# ACTION ITEM
Search the records below for "xtickT" and copy every line it turns up in.

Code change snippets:
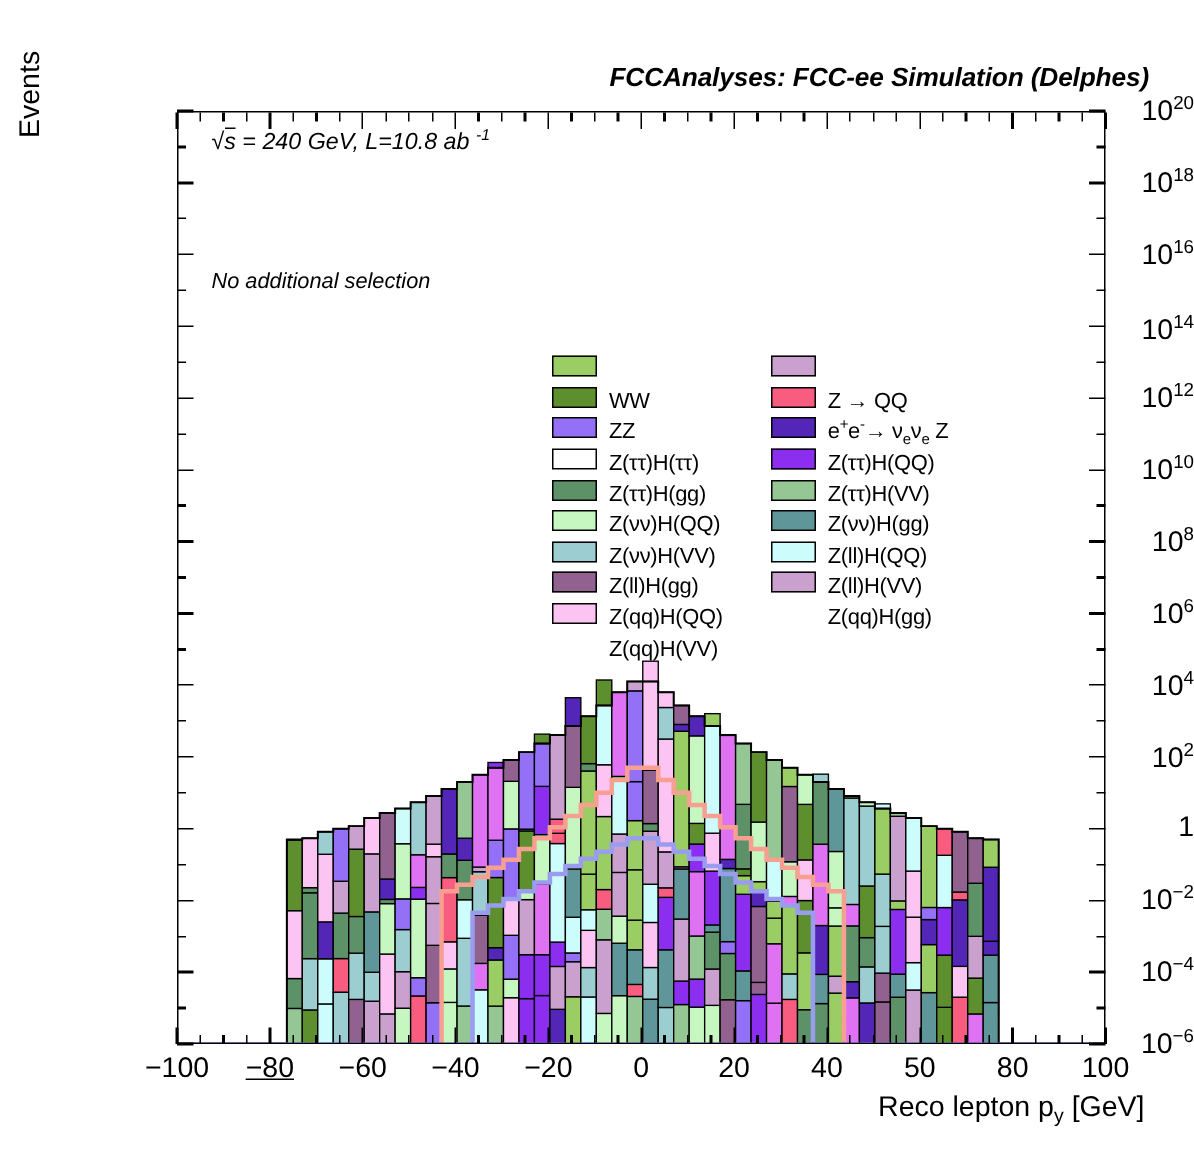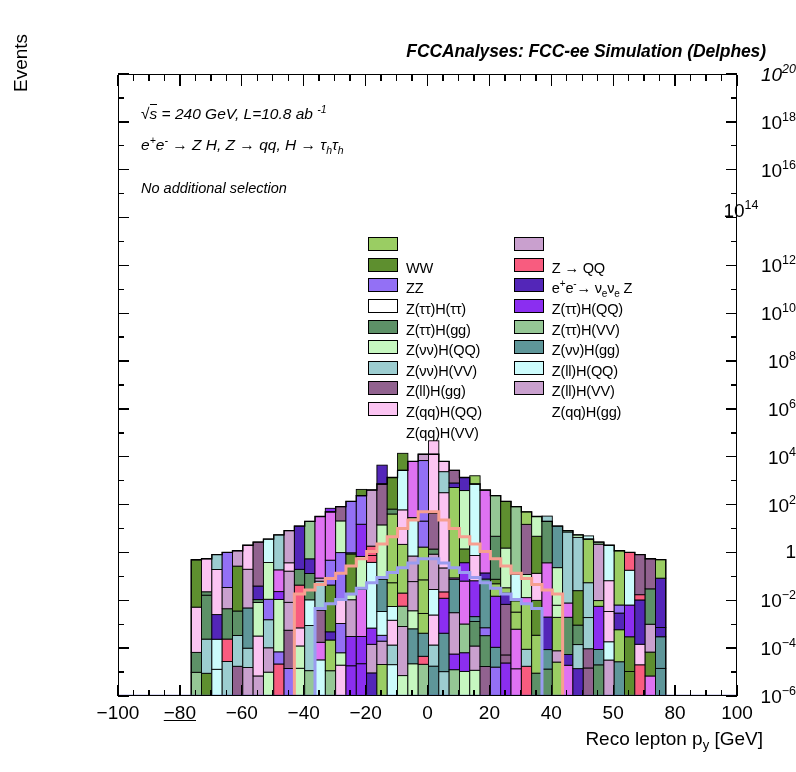--- a/index.html
+++ b/index.html
@@ -58,21 +58,21 @@
   .ytlabel sup{font-size:12.5px; vertical-align:super;}
   .xtlabel{
     position:absolute; top:702px; font-size:19px;
     white-space:nowrap; transform:translateX(-50%);
   }
 
   
   .ann{position:absolute; font-size:15.5px; font-style:italic; white-space:nowrap;}
   .ann sup{font-size:10.5px;}
   .ann sub{font-size:10.5px;}
-  #ann1{left:141px; top:103px;text-align:right;}
+  #ann1{left:141px; top:84px;text-align:right;}
   #ann2{left:141px; top:134px;}
   #ann3{left:141px; top:180px; font-size:14.5px;}
 
   
   .sig-legend{position:absolute; left:133px; top:238px;}
   .sig-row{display:flex; align-items:center; height:26px;}
   .sig-line{width:44px; height:3.4px; margin-right:9px;}
   .sig-txt{font-size:14.5px;}
 
   
@@ -534,24 +534,24 @@
       <div class="tick xtick minor" style="left: 689.875px; top: 690px;"></div>
       <div class="tick xtickT minor" style="left: 689.875px;"></div>
       <div class="tick xtick minor" style="left: 705.35px; top: 690px;"></div>
       <div class="tick xtickT minor" style="left: 705.35px;"></div>
       <div class="tick xtick minor" style="left: 720.825px; top: 690px;"></div>
       <div class="tick xtickT minor" style="left: 720.825px;"></div>
       <div class="tick xtick major" style="left: 736.3px; top: 685px;"></div>
       <div class="tick xtickT major" style="left: 736.3px;"></div>
     </div>
   <div id="ticklabels">
-      <div class="ytlabel" style="top: 74px; width: 110px; font-style: italic;">10<sup>20</sup></div>
+      <div class="ytlabel" style="top: 74px; width: 110px;">10<sup>20</sup></div>
       <div class="ytlabel" style="top: 121.846px; width: 110px;">10<sup>18</sup></div>
       <div class="ytlabel" style="top: 169.692px; width: 110px;">10<sup>16</sup></div>
-      <div class="ytlabel" style="top: 210px; width: 110px; text-align: center;">10<sup>14</sup></div>
+      <div class="ytlabel" style="top: 220px; width: 110px;">10<sup>14</sup></div>
       <div class="ytlabel" style="top: 265.385px; width: 110px;">10<sup>12</sup></div>
       <div class="ytlabel" style="top: 313.231px; width: 110px;">10<sup>10</sup></div>
       <div class="ytlabel" style="top: 361.077px; width: 110px;">10<sup>8</sup></div>
       <div class="ytlabel" style="top: 408.923px; width: 110px;">10<sup>6</sup></div>
       <div class="ytlabel" style="top: 456.769px; width: 110px;">10<sup>4</sup></div>
       <div class="ytlabel" style="top: 504.615px; width: 110px;">10<sup>2</sup></div>
       <div class="ytlabel" style="top: 552.462px; width: 110px;">1</div>
       <div class="ytlabel" style="top: 600.308px; width: 110px;">10<sup>−2</sup></div>
       <div class="ytlabel" style="top: 648.154px; width: 110px;">10<sup>−4</sup></div>
       <div class="ytlabel" style="top: 696px; width: 110px;">10<sup>−6</sup></div>
@@ -562,21 +562,20 @@
       <div class="xtlabel" style="left: 365.6px;">−20</div>
       <div class="xtlabel" style="left: 427.5px;">0</div>
       <div class="xtlabel" style="left: 489.4px;">20</div>
       <div class="xtlabel" style="left: 551.3px;">40</div>
       <div class="xtlabel" style="left: 613.2px;">50</div>
       <div class="xtlabel" style="left: 675.1px;">80</div>
       <div class="xtlabel" style="left: 737px;">100</div>
     </div>
 
   <div class="ann" id="ann1">√<span style="border-top:1px solid #000">s</span> = 240 GeV, L=10.8 ab <sup>-1</sup></div>
-  <div class="ann" id="ann2">e<sup>+</sup>e<sup>-</sup> → Z H, Z → qq, H → τ<sub>h</sub>τ<sub>h</sub></div>
   <div class="ann" id="ann3">No additional selection</div>
 
 
   <div class="legend">
     <div class="legcol" id="legcol-left">
         <div class="legrow">
           <div class="swatch" style="background:#9acd63"></div>
           <div class="legtxt">WW</div>
         </div>
         <div class="legrow">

# WRITTEN RESPONSE
       <div class="tick xtickT minor" style="left: 689.875px;"></div>
       <div class="tick xtickT minor" style="left: 705.35px;"></div>
       <div class="tick xtickT minor" style="left: 720.825px;"></div>
       <div class="tick xtickT major" style="left: 736.3px;"></div>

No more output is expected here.